Over the next several diaries—I broke an antique screwdriver while trying to pop the lock on one of them (I’m hoping the screwdriver isn’t valuable, or Hans will have my head)—Celine seems more focused on school, her fledgling eBay business, her new antiquing blog, and dating than on me and my life choices. She’s still struggling, eating ramen noodles and canned tuna, but she’s doing what she wants and she sounds happier.
More hopeful.
I skim through the pages about her ex-boyfriend Bruce because I already know how that story ends and seeing how infatuated she was with him makes me want to throw the diary at the wall.
She talks about graduating and moving from NYU’s residence to share a one-bedroom apartment in Brooklyn with a friend from school, paying for her share with a waitressing job until, nine months later, she finally lands an admin job at Vanderpoel. An insurance company and nothing glamorous, but she knows that with a bachelor’s in art history, she’s lucky they looked twice at her application. Plus, she figures working at an insurance company is good on her résumé, down the road. Of course she would have rather gone straight to her MA, but New York is expensive and she just can’t afford tuition. She has her future mapped out, though. She knows she wants to apply to Hollingsworth and that, based on what her brilliant friend, Hans, told her, they look more closely at graduates of Hollingsworth Institute of Art in their hiring process. I guess it doesn’t take a genius to figure that out.
So, she just needs to save sixty-eight thousand dollars for tuition fees. Or borrow it.
From a bank.
Not from her wealthy friend.
Up until this point, I’ve read her diary entries with an eager heart, though heavy at times.
But this diary, with its black, soft suede engraved letter C . . .
I need to stop now. To catch a breath, calm my shaking hands.
CHAPTER 10
Celine
July 12, 2012
I awake to a banshee’s screech.
“Not again,” I groan, stumbling as my legs get caught up in my sheet. I grab my winter boot on my way out to the living room. “Which way did it go?”
Patty points to the far corner of our kitchen, but makes no move to climb down from the piano stool wobbling beneath her weight.
I toss the shoe to the doormat, knowing it’ll be useless. The cockroach has sought refuge within the crack in the wall.
“That’s the third time this week. I’ve had it!” Patty cries out.
Last year we battled a mouse infestation. Now roaches. Between the two of us, I’ve somehow become the assigned vermin killer.

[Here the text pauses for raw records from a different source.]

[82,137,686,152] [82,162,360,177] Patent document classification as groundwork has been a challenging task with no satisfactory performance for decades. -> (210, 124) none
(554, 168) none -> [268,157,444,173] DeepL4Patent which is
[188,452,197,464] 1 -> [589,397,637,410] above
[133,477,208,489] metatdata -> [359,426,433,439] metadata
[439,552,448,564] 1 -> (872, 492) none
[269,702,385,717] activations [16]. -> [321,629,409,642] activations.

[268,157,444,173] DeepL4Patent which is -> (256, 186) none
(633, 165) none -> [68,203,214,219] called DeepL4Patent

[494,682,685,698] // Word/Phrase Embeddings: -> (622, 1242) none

I still haven’t figured out how that happened; I’m no less skittish. “You should get down off that stool before you break your neck.” I salvaged the claw-footed antique from someone’s trash a few weeks ago and replaced the missing screws, but it’s far from “good as new.”

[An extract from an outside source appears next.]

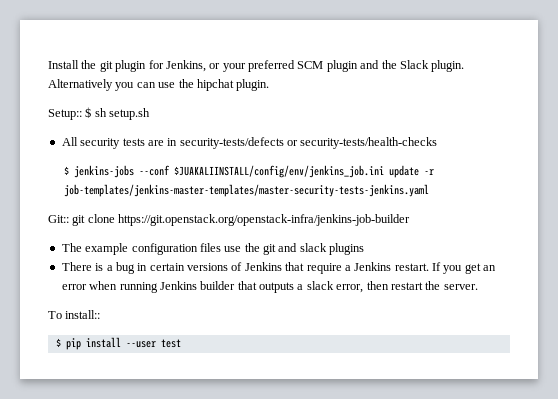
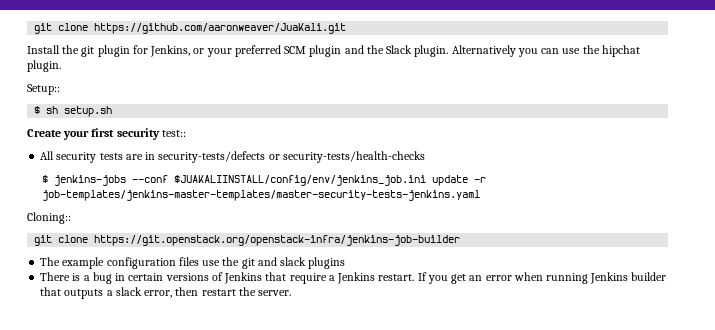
(48, 64) none -> [34,23,347,34] git clone https://github.com/aaronweaver/JuaKali.git //
(82, 114) none -> (60, 89) //
(151, 114) none -> [27,128,186,140] // Create your first security test::
[48,215,69,223] Git:: -> [27,212,71,224] Cloning:: //
[48,310,101,319] [55,337,181,350] // To install:: // $ pip install --user test -> (292, 293) none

She complies, wiping the light sheen off her brow with her forearm. We’ve been living in a constant state of sweat for the past three weeks, thanks to a scorching summer and a broken air-conditioning unit in our sixth-floor bedroom window. Our landlord said he’d take a look at it.
He also told us he’d get exterminators in, back in May.

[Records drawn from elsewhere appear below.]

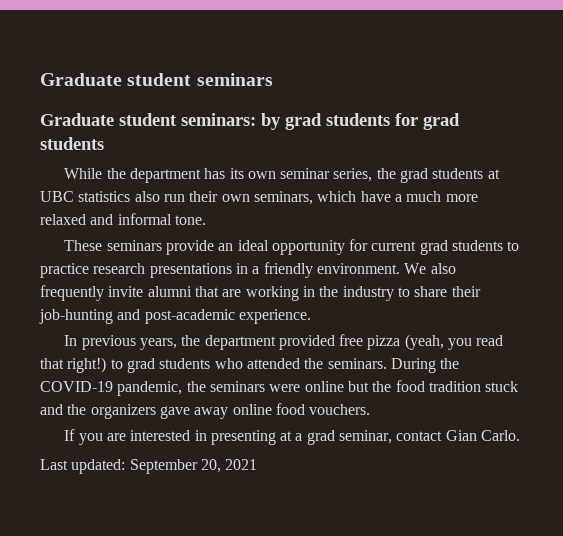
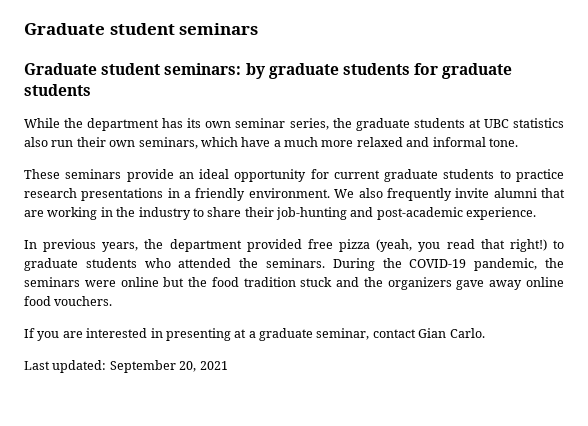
[285,113,322,130] grad -> [268,63,339,79] graduate
[423,113,460,130] grad -> [442,63,513,79] graduate
[400,168,429,183] grad -> [355,118,410,131] graduate
[419,240,448,255] grad -> [384,169,439,182] graduate
[126,358,155,373] grad -> [24,258,78,271] graduate
[306,430,335,445] grad -> [259,328,313,341] graduate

“Hey Celine . . .” Patty bats her full lashes at me from her new spot, curled up on our couch—a corduroy hand-me-down from her older brother Gus that’s splitting along the seams and has no doubt seen college guy things we don’t ever want to know about.
Heaving a mock sigh, I drag my feet toward the kitchen.
“You’re the best!”
“I know.” Patty and I have been roommates for almost four years. Long enough to know that she gets up once a night between the hours of one and three for an ice-cold glass of milk, without fail.
“How am I going to survive in London without you?” she wails, accepting her drink.
“You won’t.” I flop down next to her. “So don’t go. Please.” I give her my best sad face.
“I have to. I can’t turn down an opportunity like this. It’s what I’ve been working toward.”
I pick at a loose thread in one of the cushions. We first met in college. She had a job lined up before she even graduated, at one of those up-and-coming advertising agencies. The kind that bounces your meager paycheck every once in a while and works you to the bone. But in just a few short years, and with Patty’s help, that ad agency landed enough key clients to make a real name for themselves. She’s been promoted to a director’s role and asked to relocate to London to help the fledgling office over there get their bearings.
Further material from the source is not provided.